**Exercise goal**
Using the records below, give again exactly the lines from the line that contains "[56,129,123,144] maded. ->" through the line that contains "[272,391,315,406] wich ->", both ends included, and only those.
Start of Data for review
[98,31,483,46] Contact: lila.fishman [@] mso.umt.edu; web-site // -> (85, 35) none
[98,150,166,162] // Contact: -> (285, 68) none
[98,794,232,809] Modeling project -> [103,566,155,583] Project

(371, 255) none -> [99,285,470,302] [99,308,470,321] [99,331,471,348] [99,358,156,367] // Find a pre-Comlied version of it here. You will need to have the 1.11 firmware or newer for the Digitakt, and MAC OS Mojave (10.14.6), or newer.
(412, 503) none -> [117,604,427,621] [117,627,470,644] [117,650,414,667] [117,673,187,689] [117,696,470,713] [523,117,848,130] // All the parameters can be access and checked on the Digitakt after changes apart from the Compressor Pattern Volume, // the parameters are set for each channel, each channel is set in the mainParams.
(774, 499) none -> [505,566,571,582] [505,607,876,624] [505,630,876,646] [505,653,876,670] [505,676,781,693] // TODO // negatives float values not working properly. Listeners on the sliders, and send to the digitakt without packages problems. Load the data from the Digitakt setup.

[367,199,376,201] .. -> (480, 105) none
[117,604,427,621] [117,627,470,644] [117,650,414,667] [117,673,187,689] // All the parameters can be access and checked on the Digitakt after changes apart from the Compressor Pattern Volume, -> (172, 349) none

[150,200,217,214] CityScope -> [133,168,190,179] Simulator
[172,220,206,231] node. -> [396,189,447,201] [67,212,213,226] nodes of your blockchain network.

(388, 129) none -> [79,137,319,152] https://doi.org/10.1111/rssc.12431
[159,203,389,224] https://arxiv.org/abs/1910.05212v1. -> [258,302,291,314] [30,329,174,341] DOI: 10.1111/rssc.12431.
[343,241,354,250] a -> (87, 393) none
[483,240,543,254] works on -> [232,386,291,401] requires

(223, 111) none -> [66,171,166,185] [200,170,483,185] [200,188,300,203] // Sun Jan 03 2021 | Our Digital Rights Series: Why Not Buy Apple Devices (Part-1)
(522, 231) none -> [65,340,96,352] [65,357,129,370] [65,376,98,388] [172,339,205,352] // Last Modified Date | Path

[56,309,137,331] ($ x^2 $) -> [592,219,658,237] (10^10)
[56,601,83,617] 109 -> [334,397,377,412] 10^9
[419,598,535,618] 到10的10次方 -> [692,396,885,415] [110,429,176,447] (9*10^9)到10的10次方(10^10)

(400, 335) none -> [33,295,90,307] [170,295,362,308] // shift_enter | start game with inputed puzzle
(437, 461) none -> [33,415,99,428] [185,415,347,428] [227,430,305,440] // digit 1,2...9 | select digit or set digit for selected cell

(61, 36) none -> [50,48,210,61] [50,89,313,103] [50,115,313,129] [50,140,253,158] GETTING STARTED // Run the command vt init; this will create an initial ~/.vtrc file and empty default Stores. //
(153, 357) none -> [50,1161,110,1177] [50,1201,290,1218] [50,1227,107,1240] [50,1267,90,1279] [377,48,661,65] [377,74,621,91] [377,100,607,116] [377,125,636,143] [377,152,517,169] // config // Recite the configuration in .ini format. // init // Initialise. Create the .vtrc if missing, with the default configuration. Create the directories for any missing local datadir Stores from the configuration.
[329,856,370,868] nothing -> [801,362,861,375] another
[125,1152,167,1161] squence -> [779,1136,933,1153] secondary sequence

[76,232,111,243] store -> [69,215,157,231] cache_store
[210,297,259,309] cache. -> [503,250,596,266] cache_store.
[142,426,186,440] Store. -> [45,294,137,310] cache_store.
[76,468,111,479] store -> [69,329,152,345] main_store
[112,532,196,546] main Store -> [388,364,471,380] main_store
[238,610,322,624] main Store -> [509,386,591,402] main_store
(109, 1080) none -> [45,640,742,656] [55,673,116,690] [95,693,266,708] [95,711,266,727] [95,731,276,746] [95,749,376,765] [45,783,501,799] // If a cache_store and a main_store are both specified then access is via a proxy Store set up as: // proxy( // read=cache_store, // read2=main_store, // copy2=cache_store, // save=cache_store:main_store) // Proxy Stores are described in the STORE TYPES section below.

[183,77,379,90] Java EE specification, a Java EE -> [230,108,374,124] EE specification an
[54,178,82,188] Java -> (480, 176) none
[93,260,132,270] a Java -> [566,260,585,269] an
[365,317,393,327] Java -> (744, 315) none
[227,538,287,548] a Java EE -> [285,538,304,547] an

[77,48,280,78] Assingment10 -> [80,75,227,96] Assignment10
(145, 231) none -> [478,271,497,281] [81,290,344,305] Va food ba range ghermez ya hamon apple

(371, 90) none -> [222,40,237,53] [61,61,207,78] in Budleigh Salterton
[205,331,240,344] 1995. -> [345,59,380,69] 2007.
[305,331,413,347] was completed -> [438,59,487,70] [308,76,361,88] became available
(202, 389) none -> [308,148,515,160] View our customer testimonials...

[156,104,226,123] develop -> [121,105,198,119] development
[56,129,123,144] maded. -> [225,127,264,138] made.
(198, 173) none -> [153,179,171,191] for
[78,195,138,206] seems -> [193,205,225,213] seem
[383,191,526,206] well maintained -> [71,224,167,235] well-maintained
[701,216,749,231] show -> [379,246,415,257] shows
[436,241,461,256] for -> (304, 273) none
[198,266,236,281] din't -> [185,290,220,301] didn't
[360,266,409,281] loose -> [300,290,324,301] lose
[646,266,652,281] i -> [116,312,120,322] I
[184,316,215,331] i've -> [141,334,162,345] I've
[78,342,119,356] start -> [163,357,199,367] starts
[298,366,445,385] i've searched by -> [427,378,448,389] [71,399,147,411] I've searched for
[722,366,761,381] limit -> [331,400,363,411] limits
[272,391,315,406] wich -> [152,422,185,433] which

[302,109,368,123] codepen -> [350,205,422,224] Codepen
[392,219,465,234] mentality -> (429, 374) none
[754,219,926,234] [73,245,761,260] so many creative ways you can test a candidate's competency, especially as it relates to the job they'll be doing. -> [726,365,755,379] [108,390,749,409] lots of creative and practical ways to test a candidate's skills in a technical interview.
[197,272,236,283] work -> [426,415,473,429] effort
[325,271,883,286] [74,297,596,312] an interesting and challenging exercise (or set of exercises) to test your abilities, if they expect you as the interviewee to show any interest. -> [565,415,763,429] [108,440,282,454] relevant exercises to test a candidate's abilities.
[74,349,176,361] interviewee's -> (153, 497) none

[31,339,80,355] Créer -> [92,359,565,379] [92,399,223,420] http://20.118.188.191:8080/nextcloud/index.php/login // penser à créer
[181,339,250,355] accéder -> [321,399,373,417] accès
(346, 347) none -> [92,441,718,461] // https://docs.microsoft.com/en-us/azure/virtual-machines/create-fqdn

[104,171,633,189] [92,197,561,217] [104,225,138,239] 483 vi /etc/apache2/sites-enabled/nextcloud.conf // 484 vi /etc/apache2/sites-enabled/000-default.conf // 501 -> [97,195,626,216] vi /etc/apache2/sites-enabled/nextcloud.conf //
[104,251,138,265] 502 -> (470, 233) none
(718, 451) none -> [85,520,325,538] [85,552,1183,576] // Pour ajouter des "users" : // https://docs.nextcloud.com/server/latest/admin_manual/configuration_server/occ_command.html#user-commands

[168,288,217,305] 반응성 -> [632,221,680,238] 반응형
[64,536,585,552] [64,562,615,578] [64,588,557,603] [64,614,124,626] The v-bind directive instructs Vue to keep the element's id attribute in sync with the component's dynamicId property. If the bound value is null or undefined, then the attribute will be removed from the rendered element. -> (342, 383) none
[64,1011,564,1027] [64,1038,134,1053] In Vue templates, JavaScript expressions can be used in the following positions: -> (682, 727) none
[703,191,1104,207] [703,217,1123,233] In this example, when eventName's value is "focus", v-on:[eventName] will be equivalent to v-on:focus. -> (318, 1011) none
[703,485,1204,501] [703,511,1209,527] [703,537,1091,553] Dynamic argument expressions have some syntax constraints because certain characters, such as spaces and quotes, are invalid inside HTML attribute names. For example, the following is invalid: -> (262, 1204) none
End of Data for review
**Your solution**
[56,129,123,144] maded. -> [225,127,264,138] made.
(198, 173) none -> [153,179,171,191] for
[78,195,138,206] seems -> [193,205,225,213] seem
[383,191,526,206] well maintained -> [71,224,167,235] well-maintained
[701,216,749,231] show -> [379,246,415,257] shows
[436,241,461,256] for -> (304, 273) none
[198,266,236,281] din't -> [185,290,220,301] didn't
[360,266,409,281] loose -> [300,290,324,301] lose
[646,266,652,281] i -> [116,312,120,322] I
[184,316,215,331] i've -> [141,334,162,345] I've
[78,342,119,356] start -> [163,357,199,367] starts
[298,366,445,385] i've searched by -> [427,378,448,389] [71,399,147,411] I've searched for
[722,366,761,381] limit -> [331,400,363,411] limits
[272,391,315,406] wich -> [152,422,185,433] which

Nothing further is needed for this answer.